交通の発達により、人口稠密な日本では人や物の運搬が、世界でもことさら頻繁に行われている。高度経済成長期以降は、高速化を目指して、新幹線網や高速道路網の拡充が行われてきた。鉄道は新幹線を中心として旅客の長距離大量輸送や、地下鉄など大都市圏の交通手段として、依然としてその重要性を発揮している。都市の新しい交通システムとして、自動運転の軌道交通機関(AGT)の開発も進められている。旅客・貨物とも、自動車による輸送が半分以上を占め、交通や物流の中心となっている。輸送貨物が軽薄短小化したり、需要が個別化・多様化しているため、宅急便などのように自動車による輸送はますます需要が高まると考えられる。また、ほかの交通機関が未整備な農村などでは、自家用車が交通手段として広く普及している。しかし、こうした自動車輸送の役割の大きさに比べ、道路整備が遅れており、大都市圏や幹線道路での渋滞が一層激化している。

第二節海上と空の交通

日本の海上交通には、瀬戸内海航路や沿岸航路があり、これらは古くから発達していた。
日本では、輸入・輸出を支えるのが海運業である。日本の船舶保有量は2,210万トンで、世界の4.6%を占めているが、ここ10年以上、下落傾向が続いている。主な港は神戸・千葉・名古屋・大阪・北九州・横浜・苫小牧などである。

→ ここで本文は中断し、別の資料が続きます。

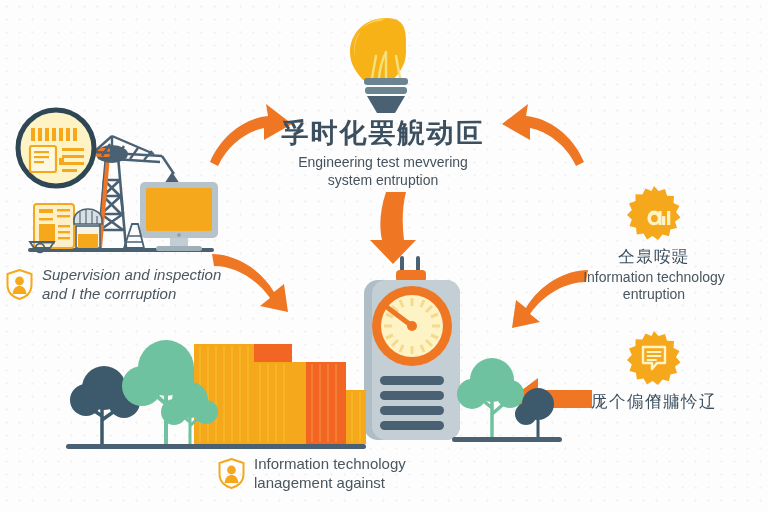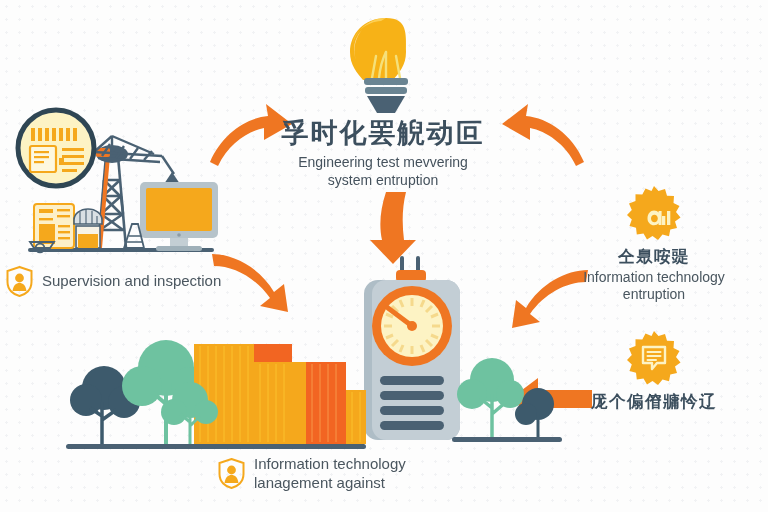"仝臮咹䜻" .right-block .cn { font-weight: bold -> normal }
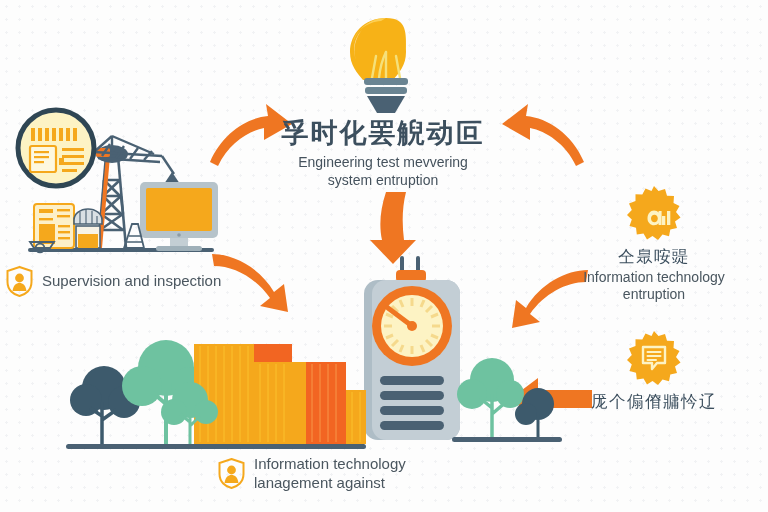"Supervision and inspection" #caption-left { font-style: none -> italic }
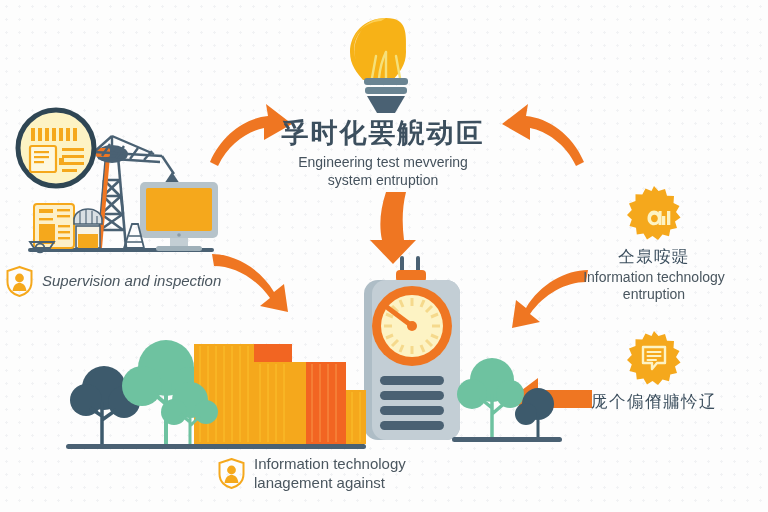"and I the corrruption" span { html: none -> <span>and I the corrruption</span> }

日本の航空機による旅客と貨物の輸送量は多く、とても便利で、日本航空と全日空は主な航空会社である。国内線は、東京を中心にして、札幌、大阪、福岡などを結ぶ航空路が幹線となっており、大阪、福岡からさらに四国、中国の各県を結ぶ国内線がのびている。国際線は、日本は東アジアにおける国際航空路の一つの中心となっており、日本から、アメリカ、中国、東南アジア、ロシア、ヨーロッパなどに通じる航空路が開かれており、世界の多くの国々の航空機が日本の国際空港に出入りし、成田東京国際空港と関西国際空港などが日本の空の玄関になっている。
しかし、成田空港は24時間稼働できないことや、国内線との乗り継ぎが非常に不便なことから、国際ハブ空港として十分に機能していない。関西国際空港や新千歳空港などの機能分担の必要性が指摘されるとともに、三大都市圏でのハブ空港の拡充整備が重要課題とされている。また、2005年、中部国際空港(愛知県上常滑)ができているため、運輸が緩和されている。

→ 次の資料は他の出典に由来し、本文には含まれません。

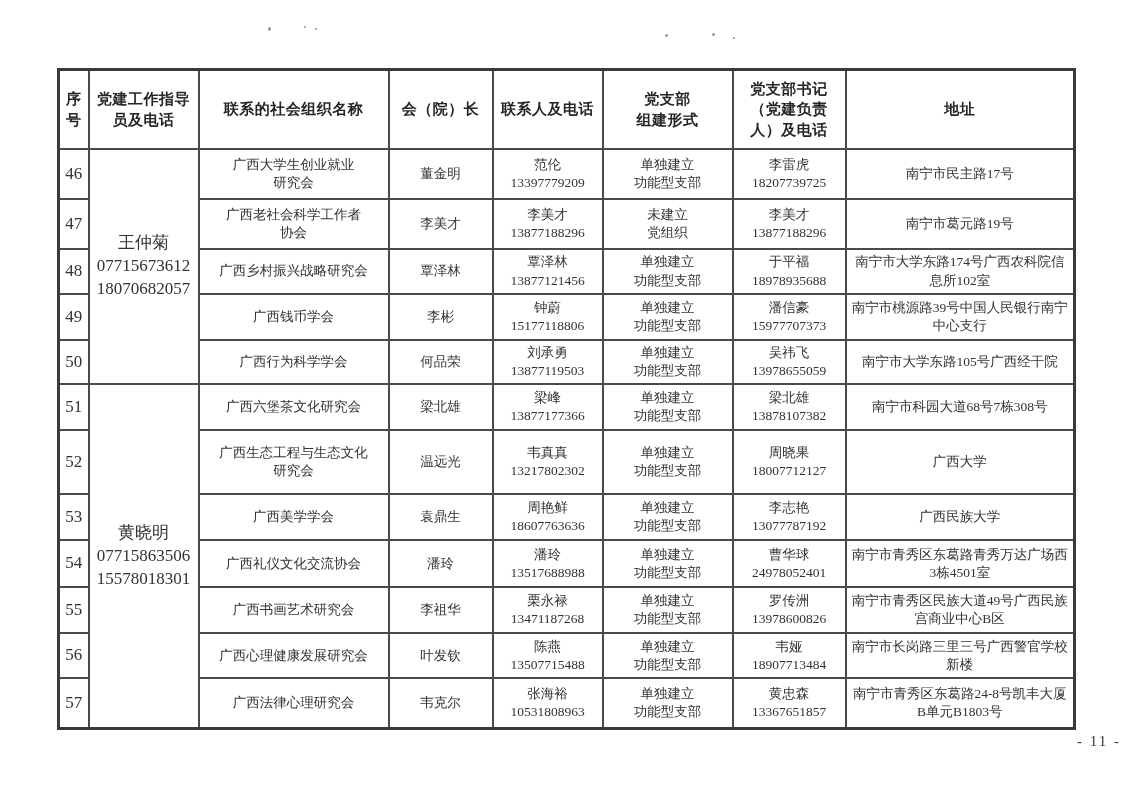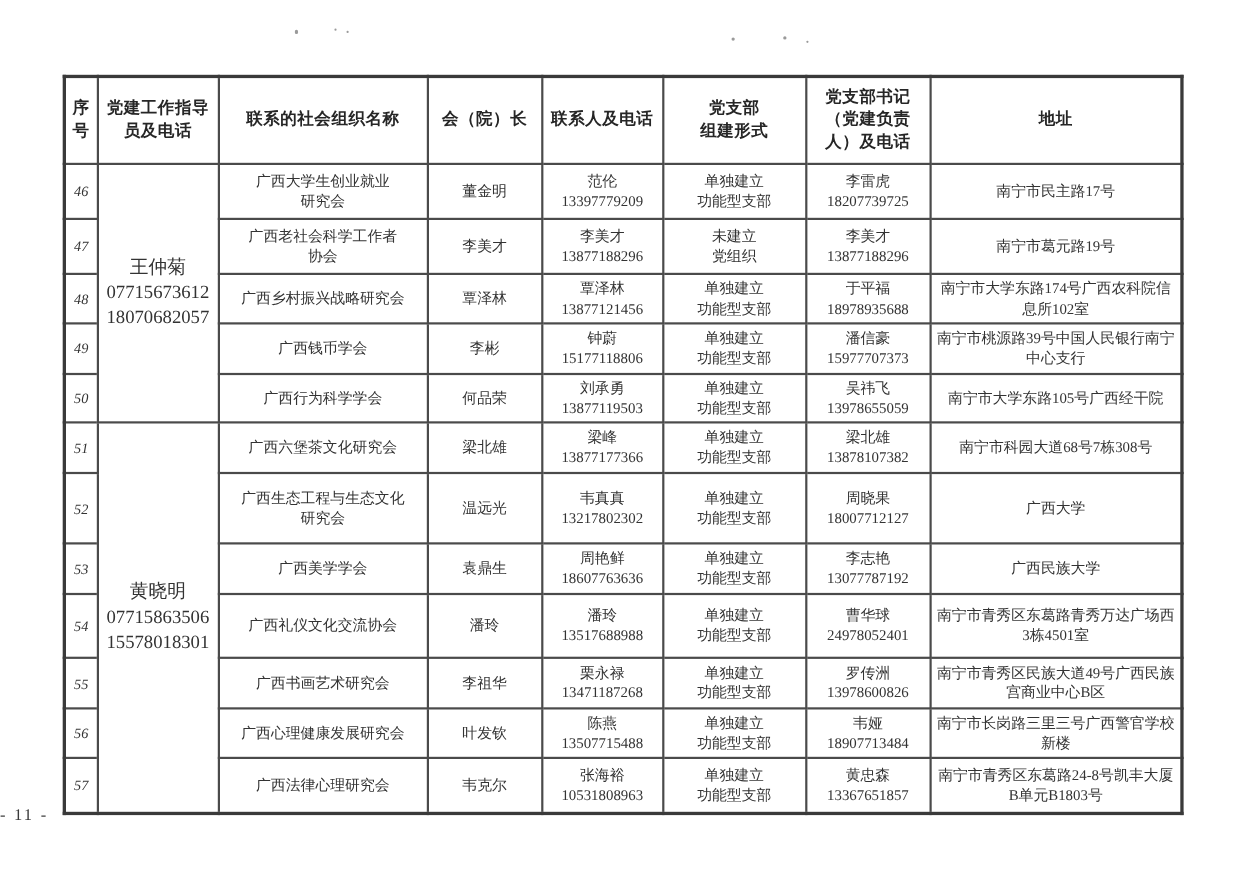"46" td.num-cell { font-size: 13px -> 17px; font-style: italic -> none }
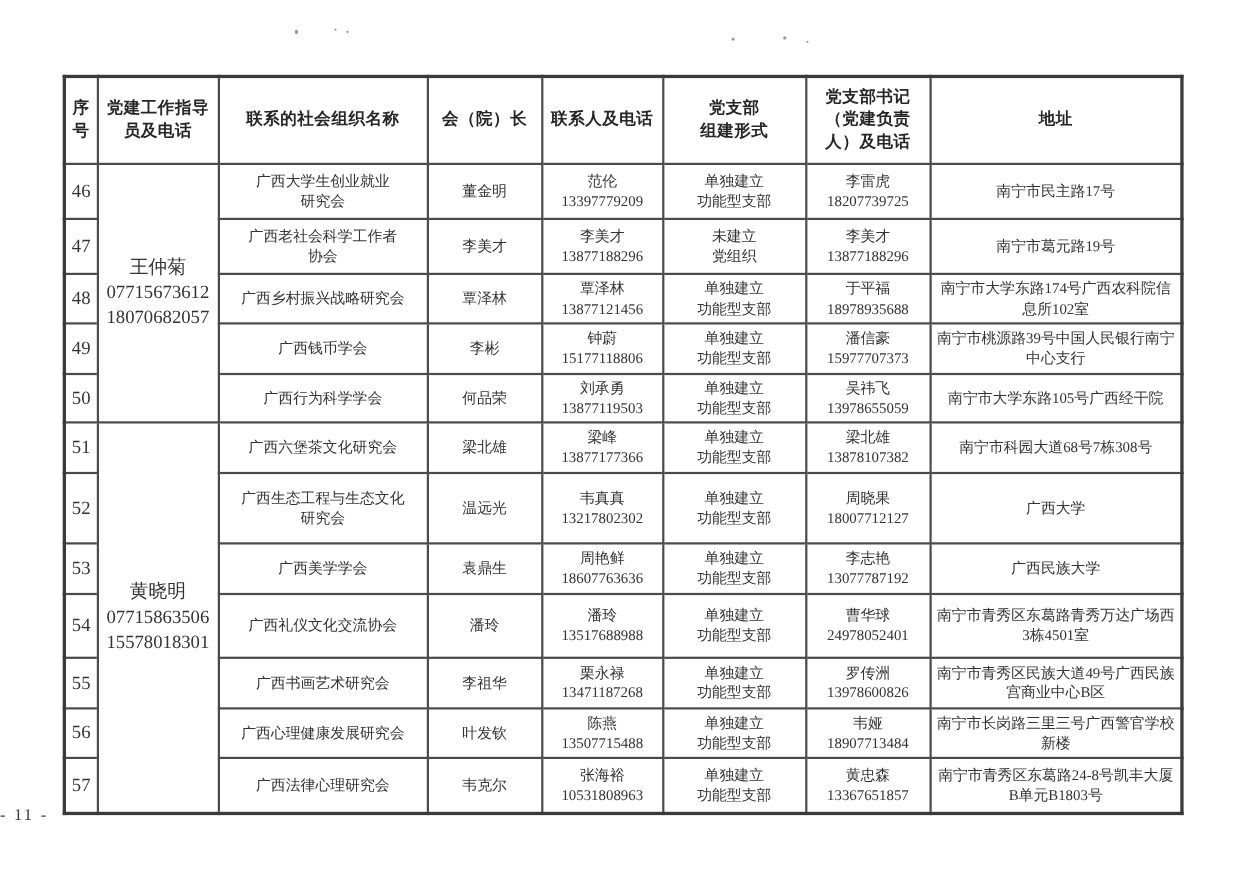"54" tr { height: 58px -> 47px }
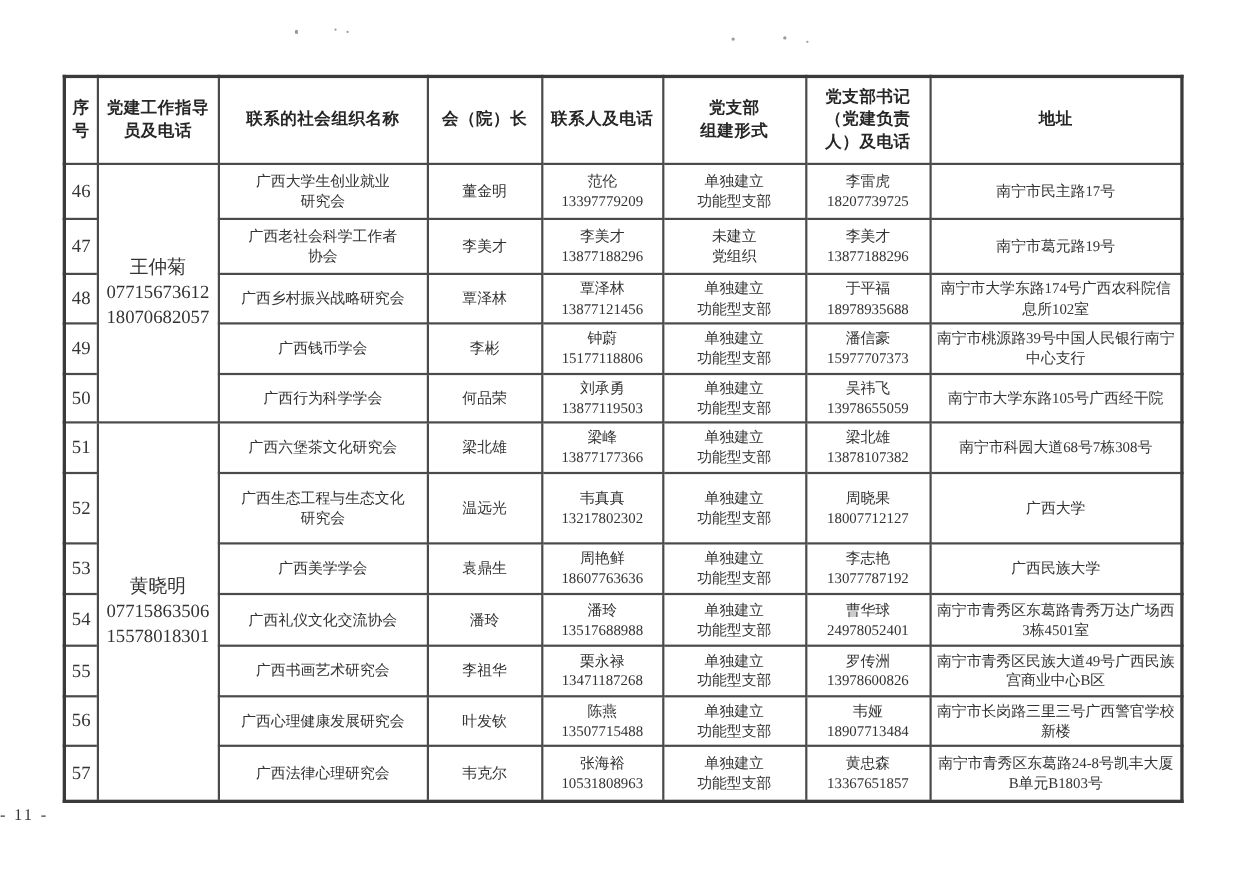"- 11 -" .footer { text-align: left -> right }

実は、国内では旅客輸送手段で輸送量が最も多いのは自動車で、次は鉄道である。航空機・船舶の比率は少ない。1994年度には、自動車66.0%、鉄道29.1%、航空機4.5%、旅客船0.4%となっている。貨物輸送量では、自動車が最も多く、次は船舶である。鉄道輸送の比率はかなり少ない。1994年度には、自動車51.5%、船舶43.8%、鉄道4.5%、航空機0.2%となっている。